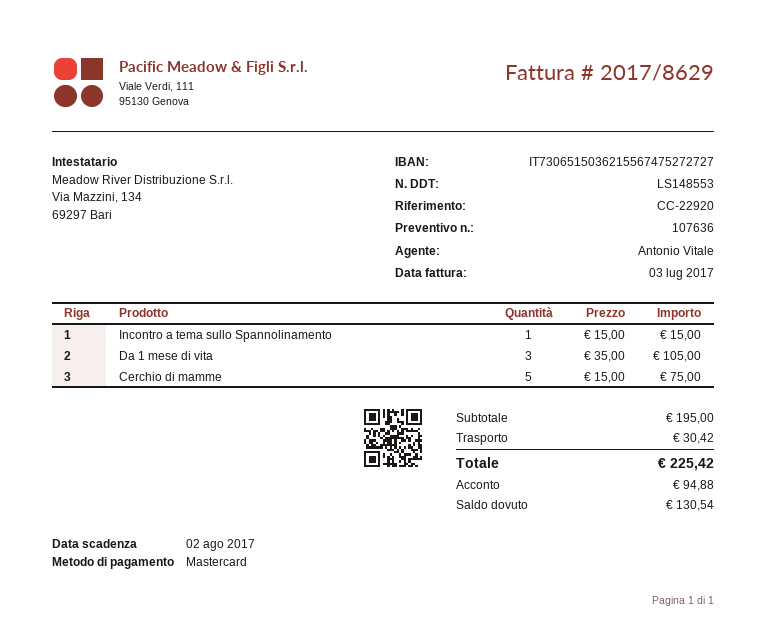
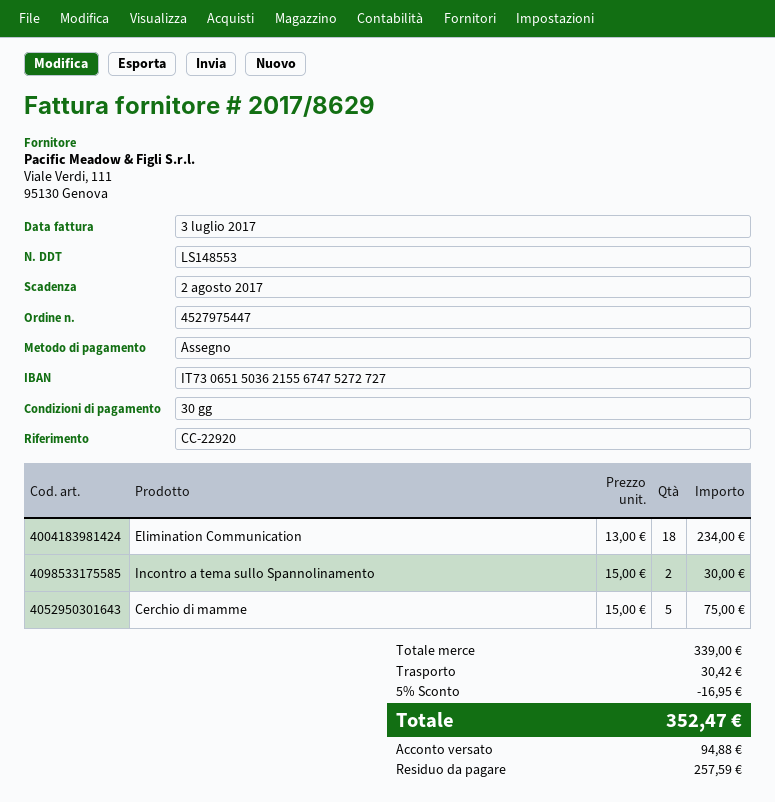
payment method: Mastercard -> cheque
Incontro a tema sullo Spannolinamento: 1 x 15.00 = 15.00 -> 2 x 15.00 = 30.00
Da 1 mese di vita: 3 x 35.00 = 105.00 -> none
Elimination Communication: none -> 18 x 13.00 = 234.00
subtotal: 195.00 -> 339.00
discount: none -> 5% = 16.95
total: 225.42 -> 352.47
balance: 130.54 -> 257.59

++++++++++

### Directions
Identify each line of the material where the word "none" shows up, and copy it.

### Final answer
Da 1 mese di vita: 3 x 35.00 = 105.00 -> none
Elimination Communication: none -> 18 x 13.00 = 234.00
discount: none -> 5% = 16.95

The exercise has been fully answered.